4. Il résulte de l'instruction que le premier arrêté, en date du 26 décembre 2016, par lequel la préfète de la Gironde a refusé le séjour à M. A... était fondé sur les circonstances, en premier lieu, que la consultation de l'application Visabio avait révélé que les empreintes de l'intéressé avaient été saisies le 26 juillet 2011 à l'occasion d'une demande de visa long séjour portant la mention " étudiant " avec une date de naissance au 21 novembre 1989, en deuxième lieu, que l'extrait d'acte de naissance produit et la carte nationale d'identité guinéenne délivrée à l'intéressé le 6 août 2014 ne pouvaient être retenus pour établir l'identité et l'âge du requérant, le premier parce qu'il ne présentait pas de légalisation des autorités guinéennes permettant de vérifier la conformité de sa délivrance, la seconde parce qu'elle avait fait l'objet d'un avis défavorable de la direction zonale sud-ouest de la police aux frontières qui a estimé qu'elle était une contrefaçon de bonne facture, en troisième lieu, que la carte d'identité consulaire ne permettait pas davantage d'établir l'identité de l'intéressé dès lors qu'elle avait été délivrée sur la base d'un acte de naissance non légalisé.
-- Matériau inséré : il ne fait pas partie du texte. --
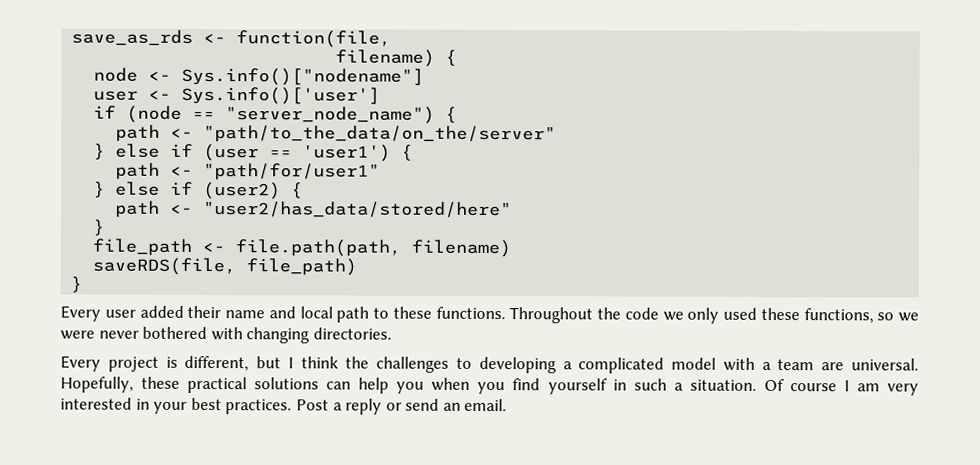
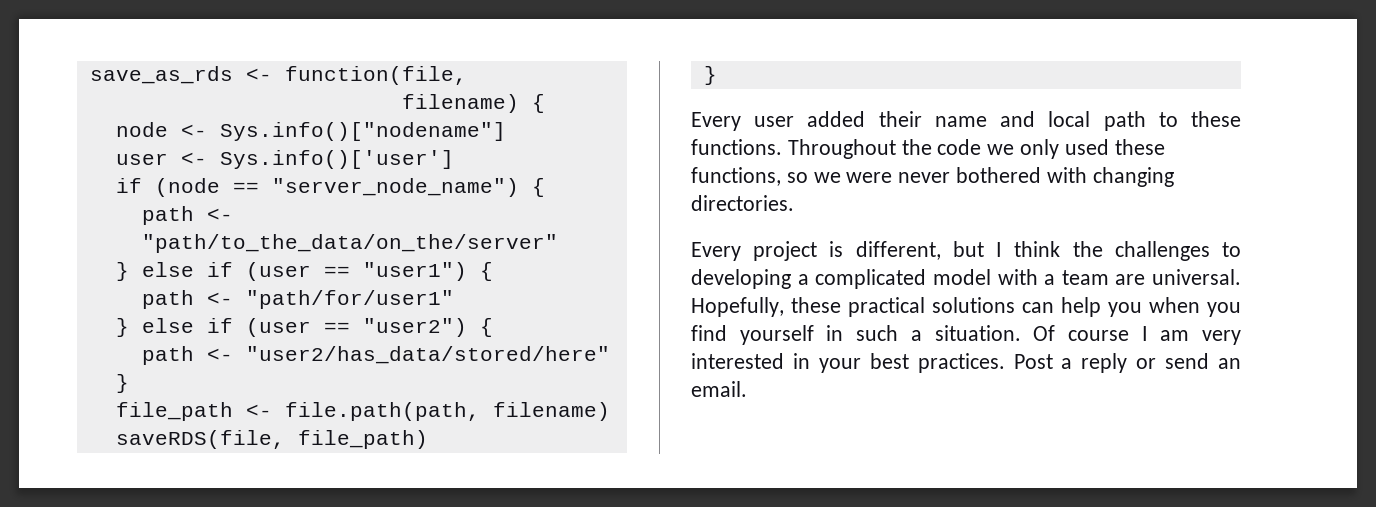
[302,144,392,162] 'user1') -> [362,262,467,281] "user1")
[203,181,282,200] (user2) -> [245,318,467,337] (user == "user2")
5. La cour administrative d'appel de Bordeaux, dans son arrêt n° 18BX02011 du 12 décembre 2018, a annulé cet arrêté en relevant d'une part, que le rapport technique du 2 juillet 2015 de la direction zonale sud-ouest de la police aux frontières mentionnait que l'extrait d'acte de naissance produit par le requérant " est légalisé par un cachet humide circulaire ne présentant pas d'anomalie. La signature de l'autorité de délivrance accompagne ce cachet " et qu'il " présente toutes les garanties d'un acte authentique ", d'autre part, que M. A... avait été mis en possession d'une carte d'identité consulaire délivrée le 26 mai 2016 par l'ambassade de Guinée en France, mentionnant qu'il est né le 2 octobre 1996 et dont il n'est pas contesté qu'elle a été délivrée à partir d'un extrait d'acte de naissance. La cour en a conclu, eu égard à l'ensemble de ces éléments, et la préfète n'ayant pas saisi les autorités guinéennes aux fins de vérifications du document d'état civil fourni par l'intéressé, que M. A... devait être regardé comme ayant été confié depuis l'âge de 15 ans aux services de l'aide sociale à l'enfance pour l'application du 2° bis de l'article L. 313-11 du code de l'entrée et du séjour des étrangers et du droit d'asile. Cet arrêt de la cour administrative d'appel de Bordeaux est devenu définitif, faute pour la préfète de s'être pourvue en cassation.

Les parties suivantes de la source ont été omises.